[AVAILABLE DATA — start]

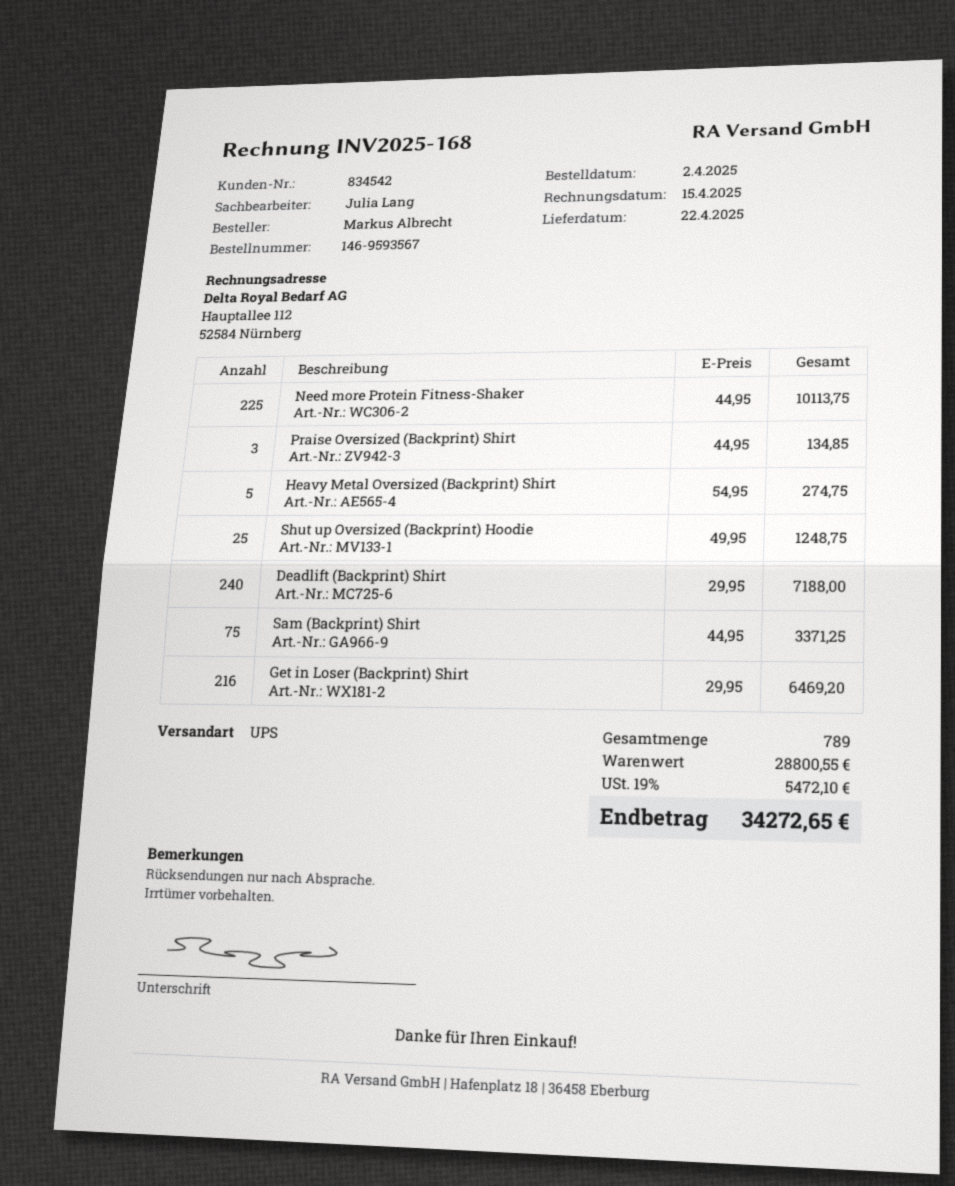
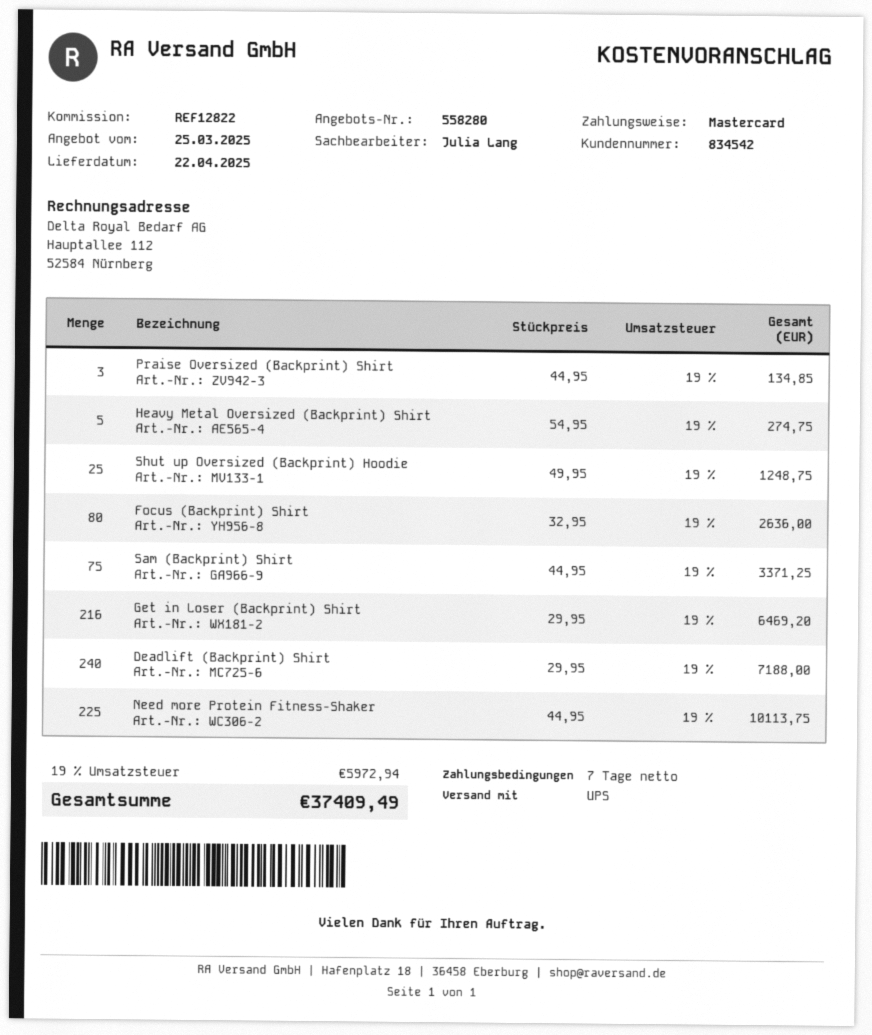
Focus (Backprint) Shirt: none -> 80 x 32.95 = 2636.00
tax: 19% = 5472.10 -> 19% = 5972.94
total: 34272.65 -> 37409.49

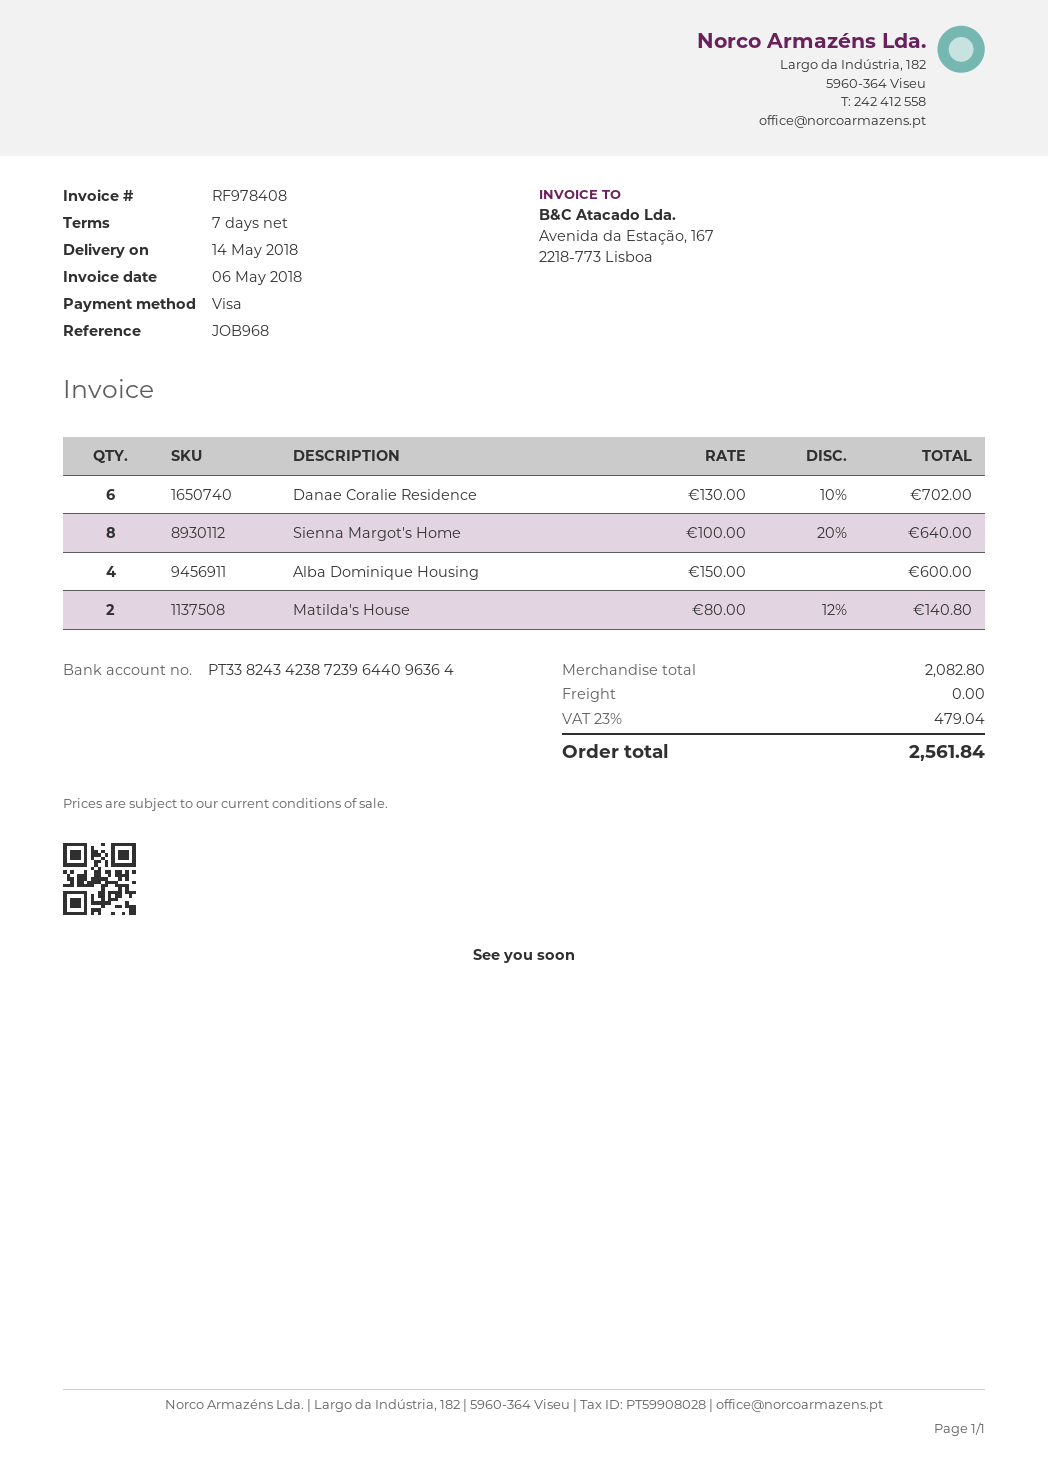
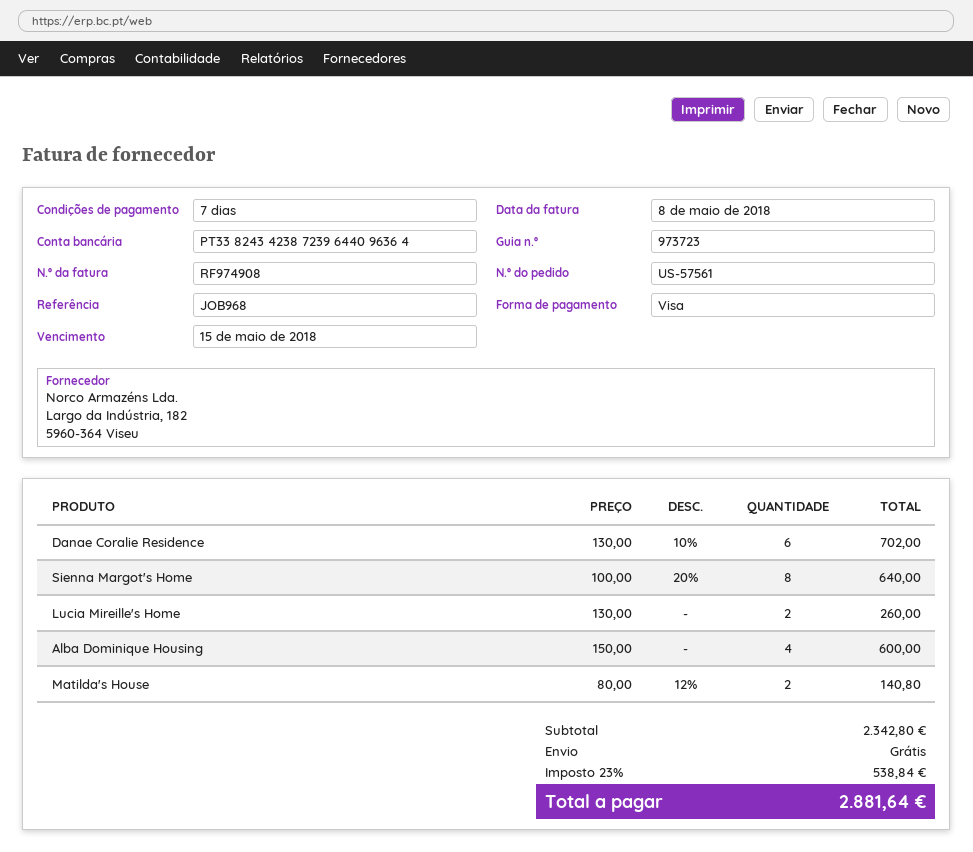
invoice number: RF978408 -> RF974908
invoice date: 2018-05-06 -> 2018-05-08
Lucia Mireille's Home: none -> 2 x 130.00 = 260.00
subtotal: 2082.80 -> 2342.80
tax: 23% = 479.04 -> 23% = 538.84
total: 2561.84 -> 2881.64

[AVAILABLE DATA — finish]

* _WHAT IS BEING ASKED_:
Once you find the line containing "subtotal: 2082.80 -> 2342.80", copy it and every line after it through the end of the records, exactly and nothing else.

* _ANSWER AREA_:
subtotal: 2082.80 -> 2342.80
tax: 23% = 479.04 -> 23% = 538.84
total: 2561.84 -> 2881.64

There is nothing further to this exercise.